Sementara itu, FPSO Belanak telah dikenal sebagai salah satu unit tercanggih di dunia, mampu memproduksi empat jenis hasil tambang, mulai dari minyak mentah hingga naphta.

Proyek migas Forel dan Terubuk di Laut Natuna tidak hanya tentang infrastruktur, tetapi juga semangat 2.300 tenaga kerja lokal, termasuk 1.386 pekerja di Batam, yang membuktikan bahwa Indonesia bisa mandiri di sektor energi.

“Ini bukti kematangan teknologi dan SDM kita di industri hulu migas. Seluruh komponen utama proyek ini dibuat oleh anak bangsa sendiri,” ujarnya.

Senada disampaikan Menteri ESDM Bahlil Lahadalia menekankan tantangan geografis proyek yang berlokasi 60 mil dari daratan dengan kedalaman 90 meter:

“Ini wilayah kerja migas paling terjauh di Indonesia, tetapi kita berhasil Ini membuktikan semangat dan ketangguhan putra-putri Indonesia,”  paparnya.

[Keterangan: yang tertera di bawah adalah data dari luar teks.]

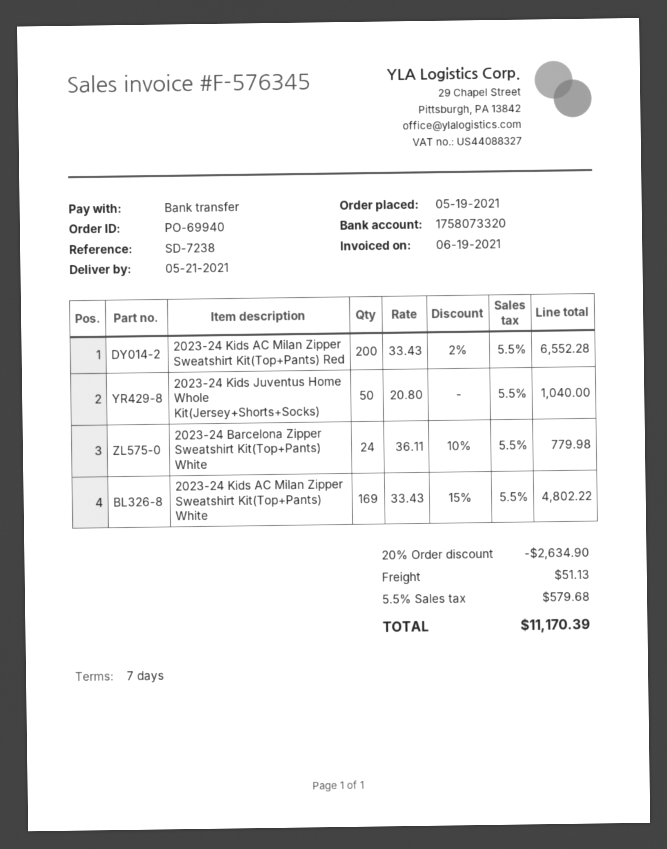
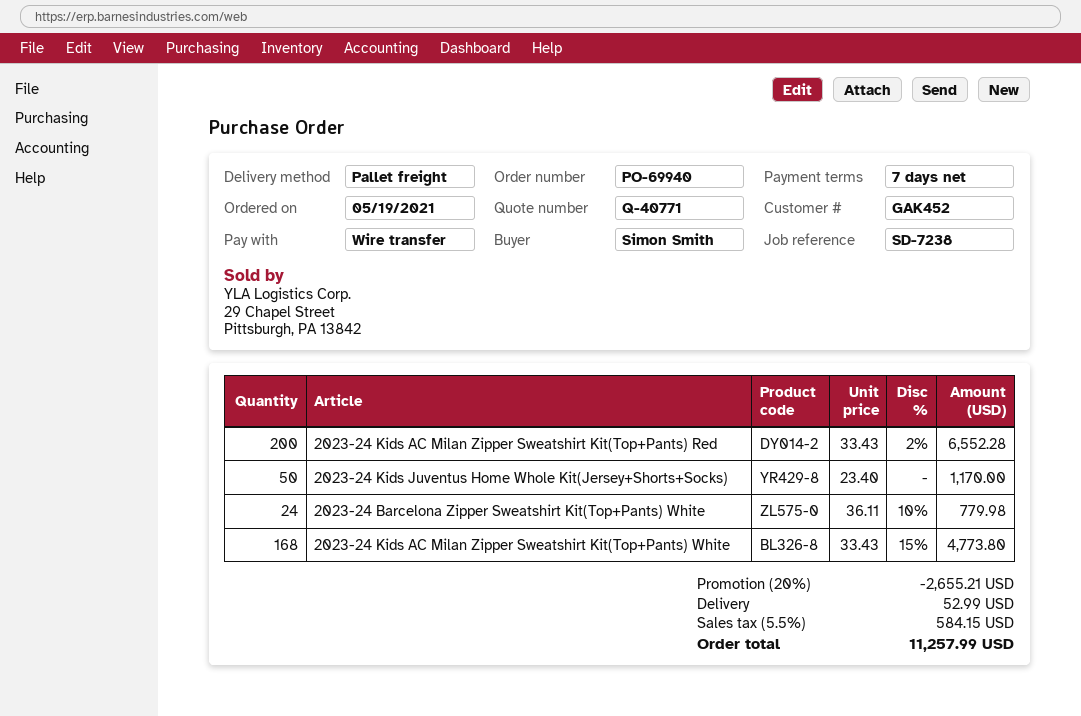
2023-24 Kids Juventus Home Whole Kit(Jersey+Shorts+Socks): 50 x 20.80 = 1040.00 -> 50 x 23.40 = 1170.00
2023-24 Kids AC Milan Zipper Sweatshirt Kit(Top+Pants) White: 169 x 33.43 - 15% = 4802.22 -> 168 x 33.43 - 15% = 4773.80
discount: 20% = 2634.90 -> 20% = 2655.21
shipping: 51.13 -> 52.99
tax: 5.5% = 579.68 -> 5.5% = 584.15
total: 11170.39 -> 11257.99

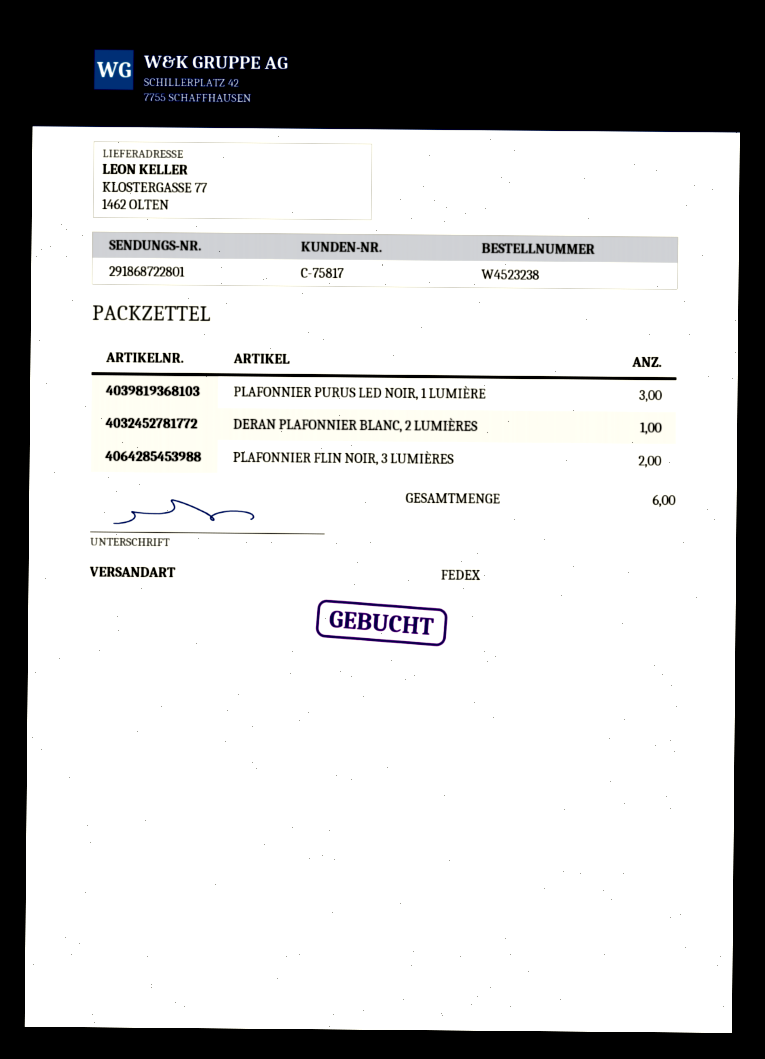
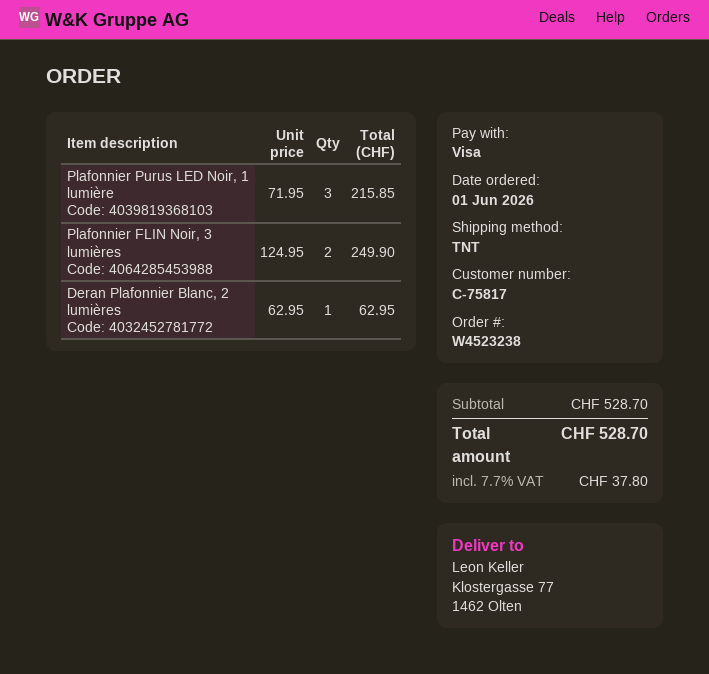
shipping method: FedEx -> TNT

Proyek di Wilayah Kerja South Natuna Sea Block B ini meliputi:  16 platform lepas pantai, 3 lapangan bawah laut, 2 FPSO (Marlin Natuna & Belanak).

Dengan Tingkat Komponen Dalam Negeri (TKDN) yang tinggi, proyek ini tidak hanya mengandalkan tenaga kerja lokal tetapi juga material seperti pipa dan sistem kontrol dari produsen dalam negeri.

Dengan produksi mencapai 30.000 barel setara minyak per hari (BOEPD), proyek ini menjadi fondasi kuat menuju target produksi 1 juta barel/hari pada 2030.

“Insya Allah, kami sebagai patriot bangsa siap mewujudkan kemandirian energi,” tegas Bahlil.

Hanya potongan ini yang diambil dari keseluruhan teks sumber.